### What you have to do:
Start the copy at the line containing "V.S.O.F. Mazinger Z (Re-run): none -> 30" and run it through the last line of the records. Repeat each line exactly; omit pictures.

Version comparison data:
_ _ _ _ _ _ _
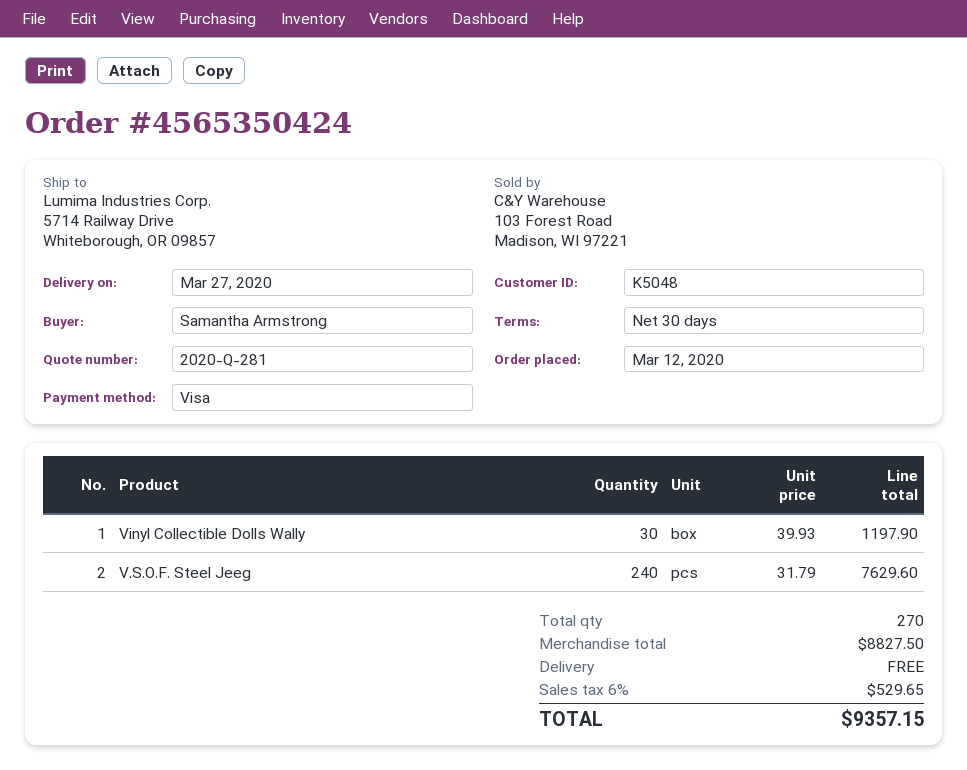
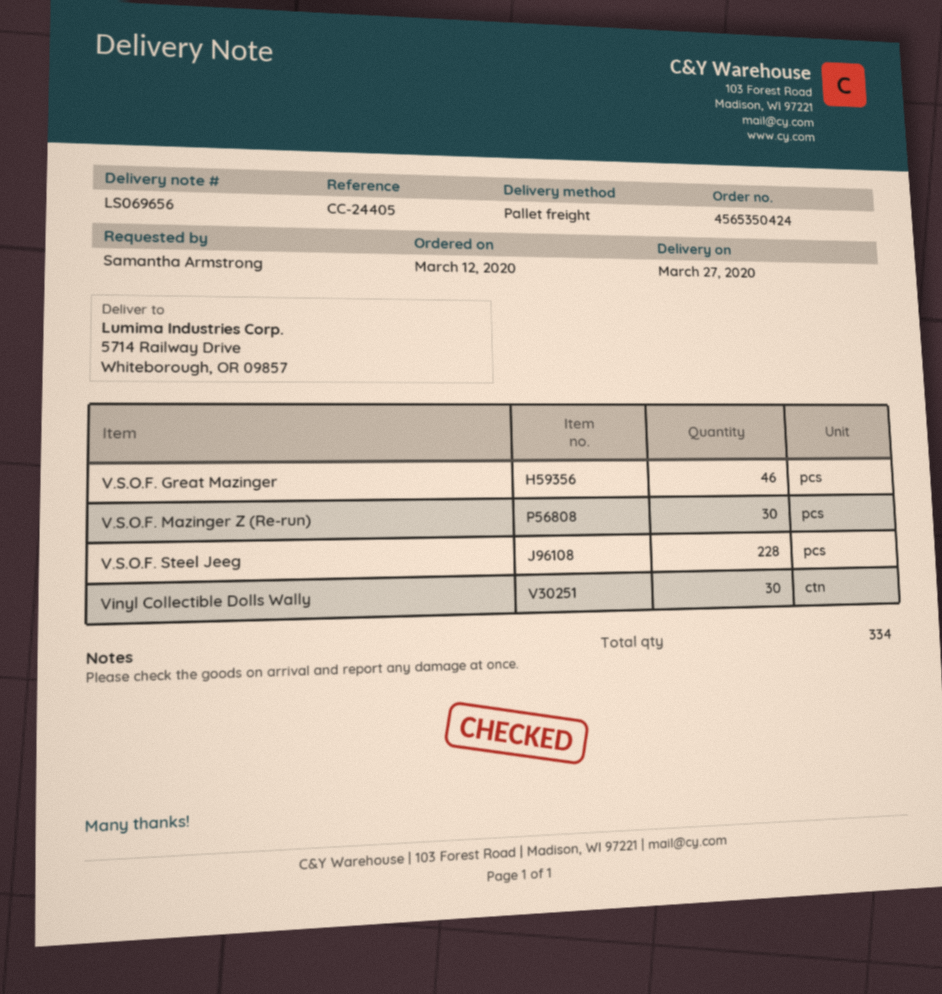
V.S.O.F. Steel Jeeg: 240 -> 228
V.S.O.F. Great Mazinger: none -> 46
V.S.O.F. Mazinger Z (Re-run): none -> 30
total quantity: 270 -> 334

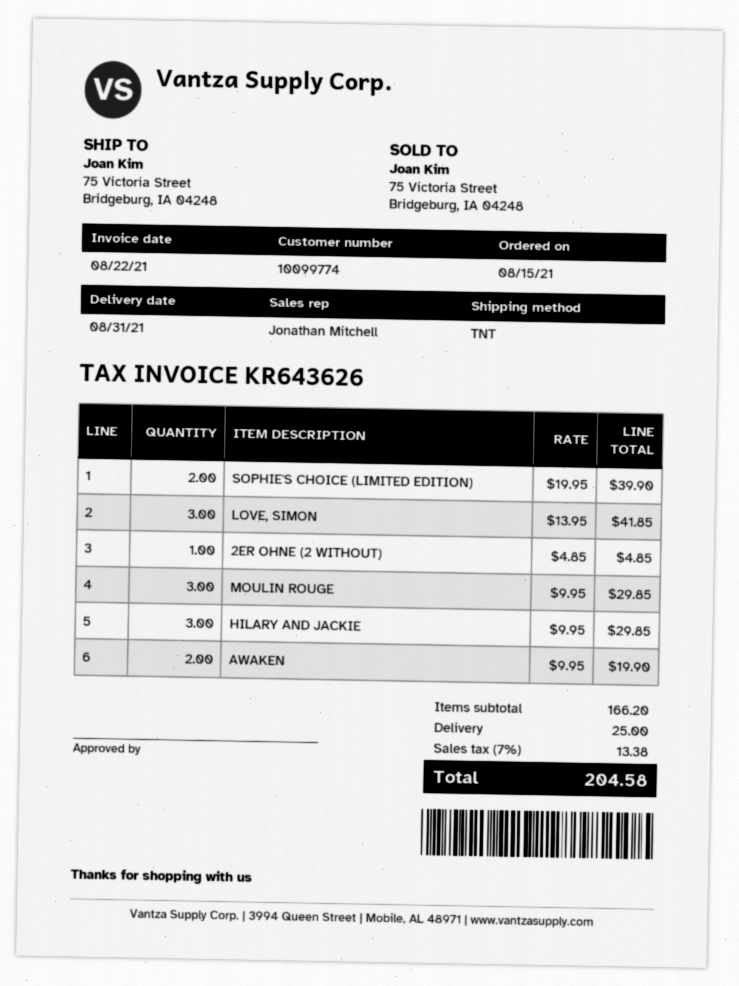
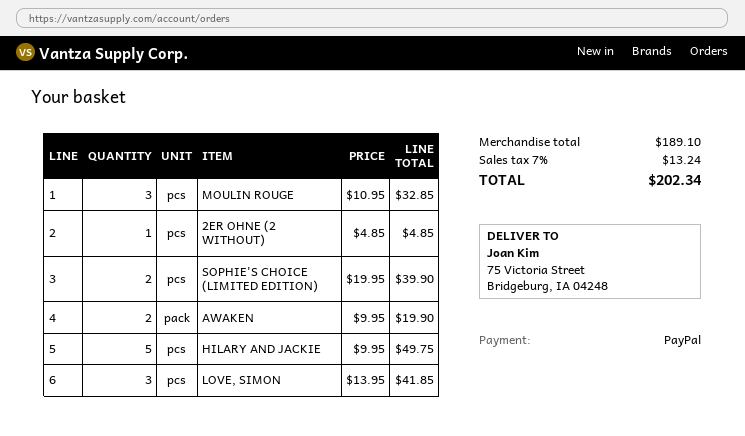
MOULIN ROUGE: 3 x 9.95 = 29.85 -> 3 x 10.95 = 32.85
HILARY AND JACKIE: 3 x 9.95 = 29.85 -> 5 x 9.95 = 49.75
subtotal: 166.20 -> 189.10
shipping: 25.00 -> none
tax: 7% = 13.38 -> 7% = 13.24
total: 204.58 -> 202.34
_ _ _ _ _ _ _
### Solution to this problem:
V.S.O.F. Mazinger Z (Re-run): none -> 30
total quantity: 270 -> 334

MOULIN ROUGE: 3 x 9.95 = 29.85 -> 3 x 10.95 = 32.85
HILARY AND JACKIE: 3 x 9.95 = 29.85 -> 5 x 9.95 = 49.75
subtotal: 166.20 -> 189.10
shipping: 25.00 -> none
tax: 7% = 13.38 -> 7% = 13.24
total: 204.58 -> 202.34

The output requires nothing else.